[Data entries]
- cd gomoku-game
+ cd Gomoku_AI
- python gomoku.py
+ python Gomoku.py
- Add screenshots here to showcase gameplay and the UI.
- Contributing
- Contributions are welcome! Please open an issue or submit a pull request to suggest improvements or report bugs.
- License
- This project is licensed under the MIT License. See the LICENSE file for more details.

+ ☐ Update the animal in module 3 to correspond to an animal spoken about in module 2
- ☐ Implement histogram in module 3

- _BRIEF_
Output every record in full, exactly as it was given.

- _SOLVED PROBLEM_
- cd gomoku-game
+ cd Gomoku_AI
- python gomoku.py
+ python Gomoku.py
- Add screenshots here to showcase gameplay and the UI.
- Contributing
- Contributions are welcome! Please open an issue or submit a pull request to suggest improvements or report bugs.
- License
- This project is licensed under the MIT License. See the LICENSE file for more details.

+ ☐ Update the animal in module 3 to correspond to an animal spoken about in module 2
- ☐ Implement histogram in module 3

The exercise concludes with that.